Le marché publicitaire a maintenu sa dynamique de croissance au premier semestre 2026, avec une progression de 5,6 % sur un an à 9,753 milliards d’euros nets investis par 60 597 annonceurs, investis par selon les résultats du Baromètre unifié du marché publicitaire (Bump), rendus publics jeudi 10 septembre par l’Irep, Kantar Media et France Pub
Les résultats s’inscrivent dans la lignée des tendances observées en 2025 et au premier trimestre. Idem pour le périmètre à 5 médias, qui reste en baisse à 3,081 Md€ (-4,5 %). Les résultats complets ici.
La TV à +6 % pendant la Coupe du monde de foot
Dans ce marché qui reste porté par le digital, la Coupe du monde de foot, qui s’est tenue du 11 juin au 19 juillet, est venue bouleverser certains marchés.
Sur les chiffres semestriels, seuls les investissements comptabilisés jusqu’au 30 juin sont pris en compte. La télévision n’a que peu profité de cet événement majeur, mais la baisse de ses recettes s’est un peu ralentie : -6,2 % sur le premier semestre 2026 (contre -8,1 % sur le premier trimestre 2026 et -4,7 % au premier semestre 2025).
L’analyse sur l’ensemble de la compétition montre en revanche une progression de 2,1 % sur l’ensemble des 11 leviers mesurés par le Bump et jusqu’à 6 % pour la télévision, ce qui n’est pas sans provoquer quelques effets de bord sur les autres médias pendant la durée de la compétition.
La radio est à -10 %, ce média généralement assez stable étant également impacté par la baisse des investissements de la distribution.
Le cinéma est à -20 %, alors même que l’été caniculaire a été l’occasion d’une fréquentation record.
Les leviers digitaux sont à +5,4 %, la plus forte progression revenant au paid social (+14 %).
« la Coupe du monde a créé une véritable dynamique autour du sport et un élargisssment des possibilités de visibilités pour les annonceurs », selon Zaïa Ferhaoui, directrice Marketing & PR Insights chez Kantar Media.

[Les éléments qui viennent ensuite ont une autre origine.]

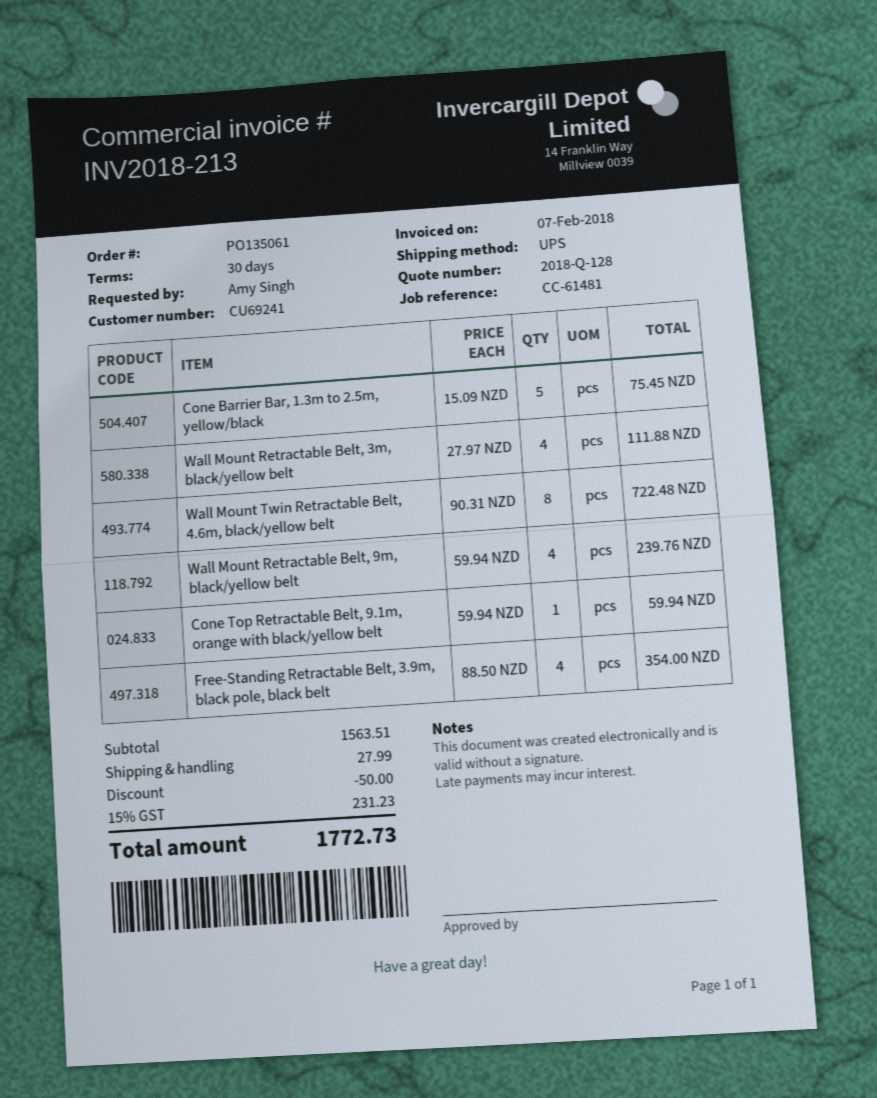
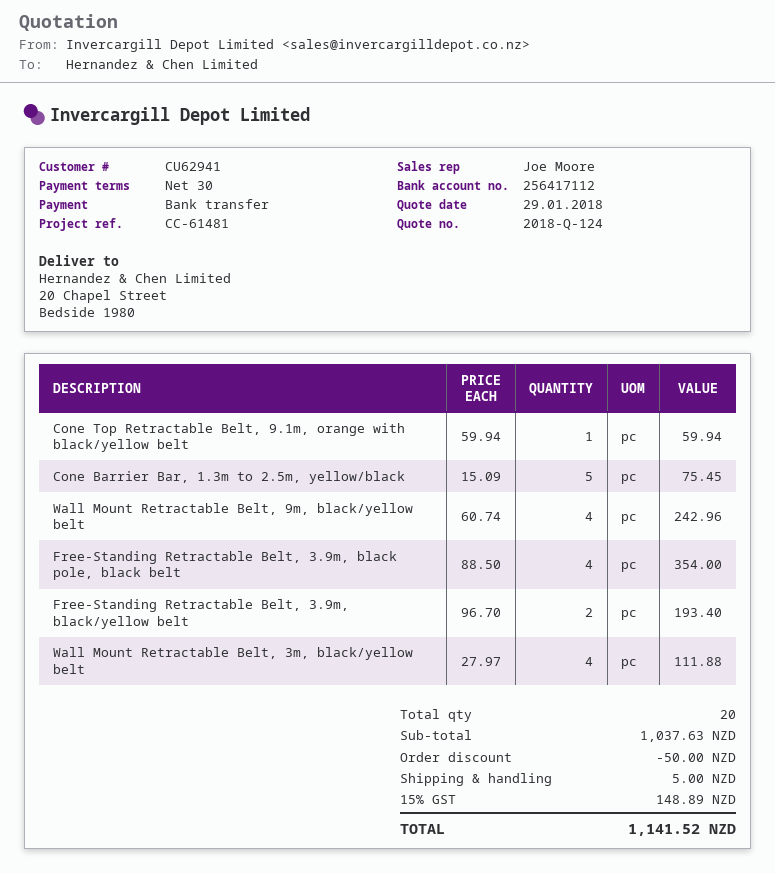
quote number: 2018-Q-128 -> 2018-Q-124
customer number: CU69241 -> CU62941
Wall Mount Twin Retractable Belt, 4.6m, black/yellow belt: 8 x 90.31 = 722.48 -> none
Wall Mount Retractable Belt, 9m, black/yellow belt: 4 x 59.94 = 239.76 -> 4 x 60.74 = 242.96
Free-Standing Retractable Belt, 3.9m, black/yellow belt: none -> 2 x 96.70 = 193.40
subtotal: 1563.51 -> 1037.63
shipping: 27.99 -> 5.00
tax: 15% = 231.23 -> 15% = 148.89
total: 1772.73 -> 1141.52

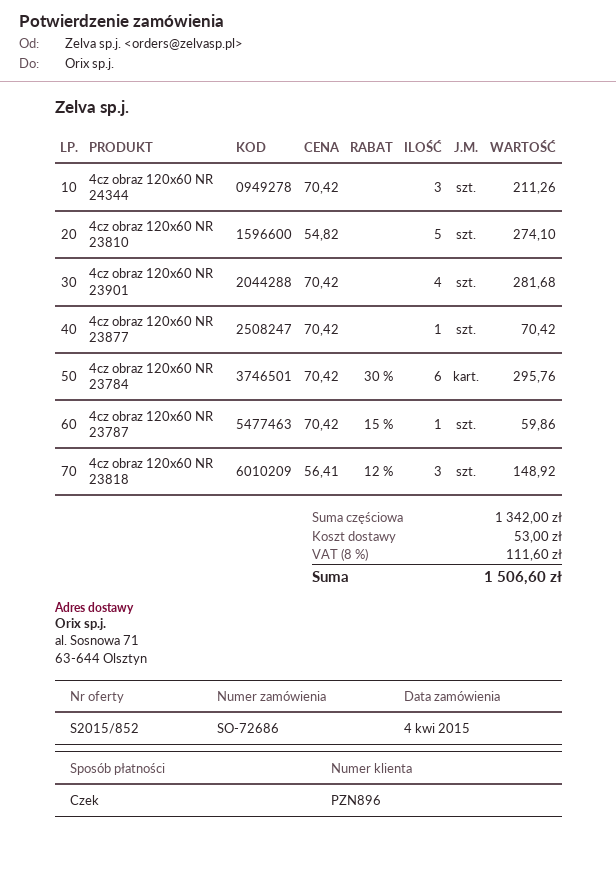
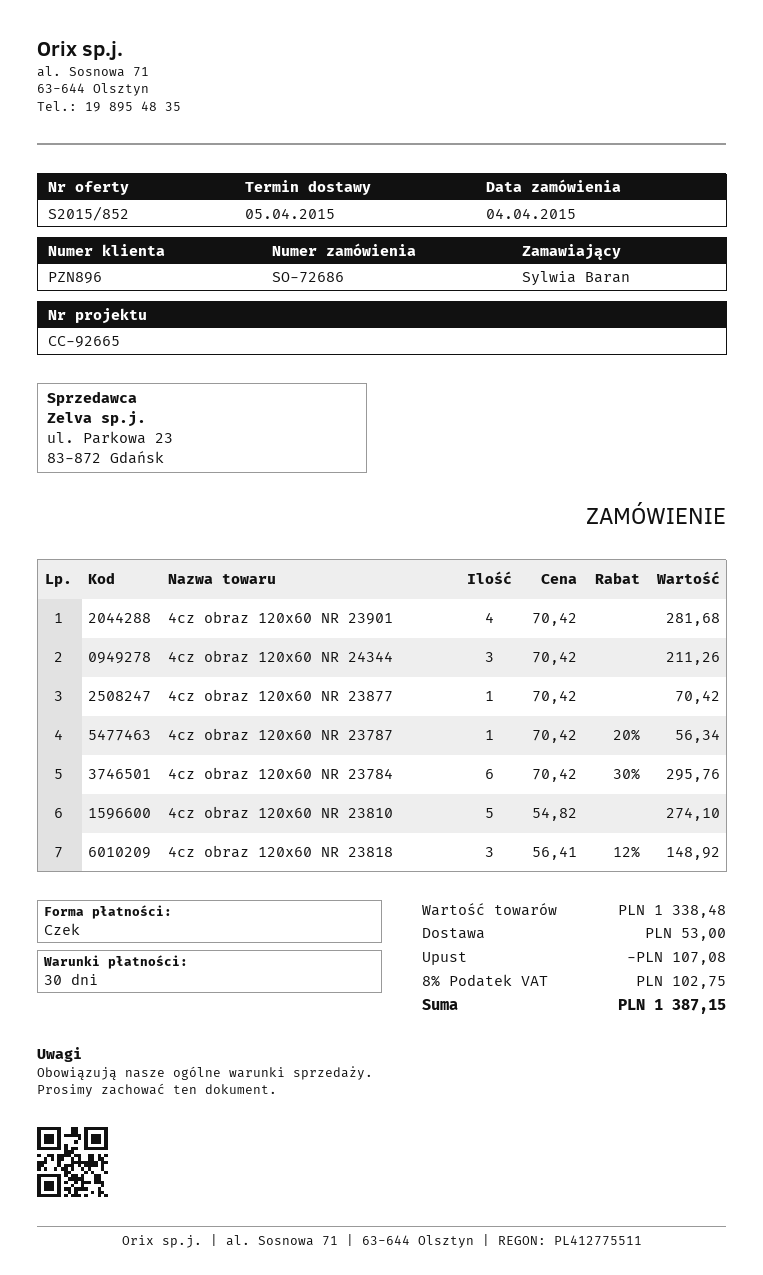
4cz obraz 120x60 NR 23787: 1 x 70.42 - 15% = 59.86 -> 1 x 70.42 - 20% = 56.34
subtotal: 1342.00 -> 1338.48
discount: none -> 107.08
tax: 8% = 111.60 -> 8% = 102.75
total: 1506.60 -> 1387.15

Selon Kantar Media, 231,1 M€ bruts ont été investis sur M6 pendant la compétition.
Au lendemain de la finale, l’institut de veille publicitaire avait noté que 99,4 M€ bruts avaient été investis par 168 annonceurs sur M6 autour des huit rencontres de l’équipe de France, pour un total de 513 spots diffusés.
Une comparaison entre la Coupe du monde 2026, pour la première fois sur M6, et celle de 2022 alors diffusée sur TF1, montre que l’augmentation des recettes vient surtout du dispositif XXL monté par la Fifa avec une augmentation du nombre d’équipes, de matchs et d’espaces commercialisables.
Les chiffres de Kantar Media le résument clairement :
+93 % sur le nombre de matchs (54 rencontres diffusées sur M6)
+67 % d’annonceurs (270 vs 162)
+53 % de recettes brutes sur M6 par rapport aux 151,5 M€ investis sur TF1 en 2022
-21 % de revenus moyens par match
La répartition sectorielle 2026 est « plus équilibrée » que celle de 2022. On retrouve les grands secteurs annonceurs : Google pour son agent IA Gemini ou encore Nike qui a diffusé le spot le plus long avec avec un film de 6 minutes pendant France / Sénégal, Volkswagen, Total Energies, Burger King…
On note toutefois « un important désengagement de la beauté (-10 points) et des télécoms, qui ne représentent plus que 3 % des investissements bruts en 2026 », a souligné Zaïa Ferhaoui.
52 marques ont investi les pauses fraîcheur
Introduites peu de temps avant le début de la compétition, les pauses fraîcheur ont été particulièrement investies par les annonceurs. On y a dénombré 52 annonceurs dont 5 exclusifs. « Pour quelques marques, ces pauses fraîcheur ont été un point d’entrée dans la compétition », ajoute-t-elle.